The film was shown at the 2000 Fantasia Film Festival.

==Reception==
On review aggregator website Rotten Tomatoes, the film has an approval rating of 61% based on 28 reviews, with an average rating of 6.30/10. The site's critics consensus reads, "Uzumaki uses its creepy, David Lynch-inspired atmospherics to effectively build a sense of dread, but ultimately fails to do anything with it." On Metacritic, the film has a score of 62 out of 100 based on nine critics, indicating "generally favorable reviews".

In his review of the film for The New York Times, critic Elvis Mitchell noted the way the film develops mood, finding it part of the cycle of Japanese films like Kiyoshi Kurosawa's Cure and Hideo Nakata's Ring as "vivid, state-of-the-art scare films that move so swiftly that psychological underpinnings are a luxury". Mitchell concluded that in the film that "things really get weird, though not particularly scary", calling the film "ultimately disappointing". Varietys Dennis Harvey described the film as "intriguing, if ultimately unsatisfying", and criticized a perceived lack of atmosphere between set pieces, along with its "typically bland, schoolgirlish heroine." Kim Morgan of The Oregonian described the film as "beautiful, cold, oddly colorful and just plain otherworldly"; she wrote that it contains "many creatively terrifying and effectively gross sequences that stand on their own beautifully", but lamented that it "doesn't flow into a consistent building of terror".

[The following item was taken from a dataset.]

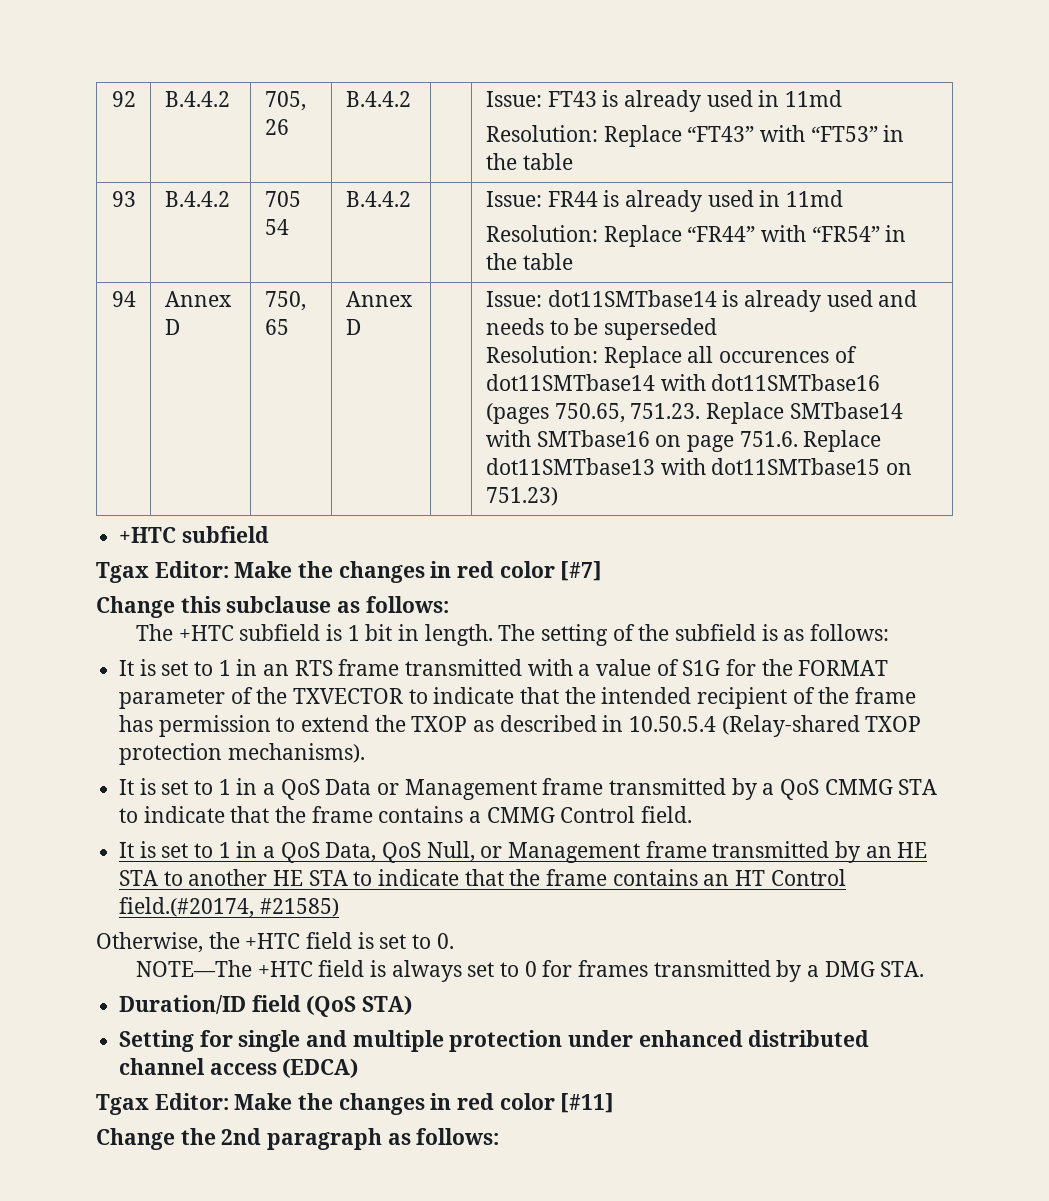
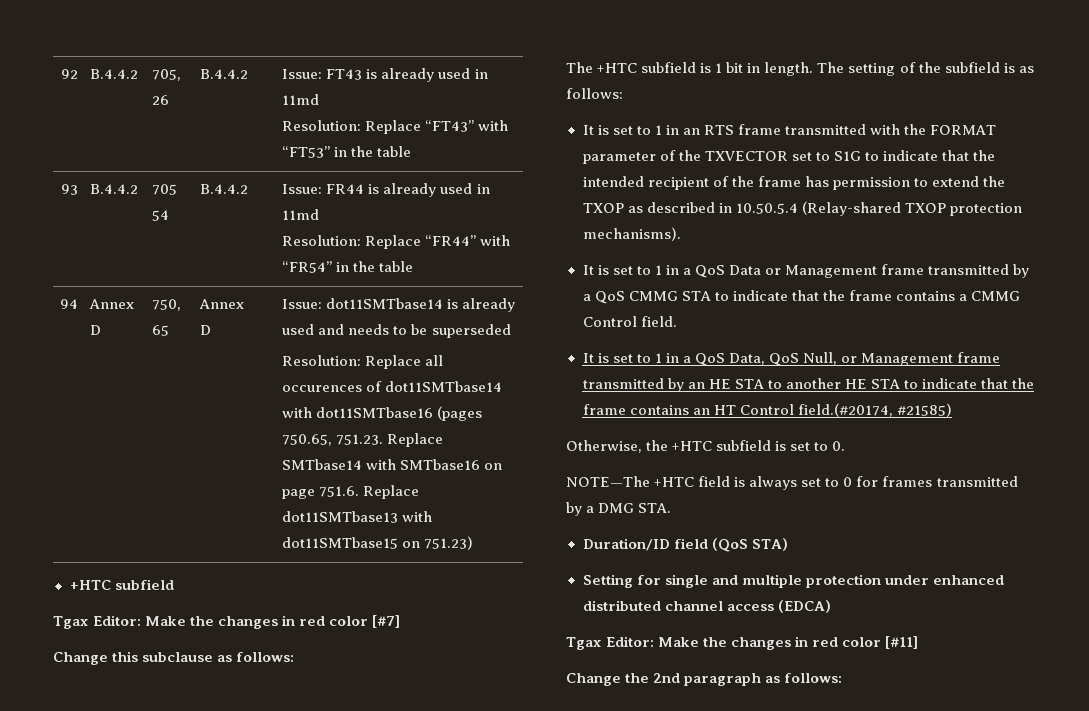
- It is set to 1 in an RTS frame transmitted with a value of S1G for the FORMAT parameter of the TXVECTOR to indicate that the intended recipient of the frame has permission to extend the TXOP as described in 10.50.5.4 (Relay-shared TXOP protection mechanisms).
+ It is set to 1 in an RTS frame transmitted with the FORMAT parameter of the TXVECTOR set to S1G to indicate that the intended recipient of the frame has permission to extend the TXOP as described in 10.50.5.4 (Relay-shared TXOP protection mechanisms).
- Otherwise, the +HTC field is set to 0.
+ Otherwise, the +HTC subfield is set to 0.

Ross Williams of Film Threat praised the film's sound design and "cheesy, yet at the same time impressive and effective" special effects, writing: "While not as effectively creepy as The Ring, [Uzumaki] undoubtedly deserves to be watched". Scott Tobias of The A.V. Club noted the style of the film, opining that "Higuchinsky's restlessly kinetic shooting style doesn't pause for anything; like a lot of music-video and commercial directors, his achievement is better considered shot-by-shot than as a whole." AllMovie's Josh Ralske gave the film a score of three-and-a-half stars out of five, calling it "visually imaginative and engagingly offbeat horror film, but its willful goofiness and unresolved story line doesn't offer much in the way of psychological resonance."

Higuchinsky stated that, since the film's release, he has received fan mail from Europe, which made him particularly happy as it was his "dream to use film as a way to overcome national borders and have my movies watched by people all over the world. I think that these fans focus not on the story but on the simple images, they sense something through the visuals."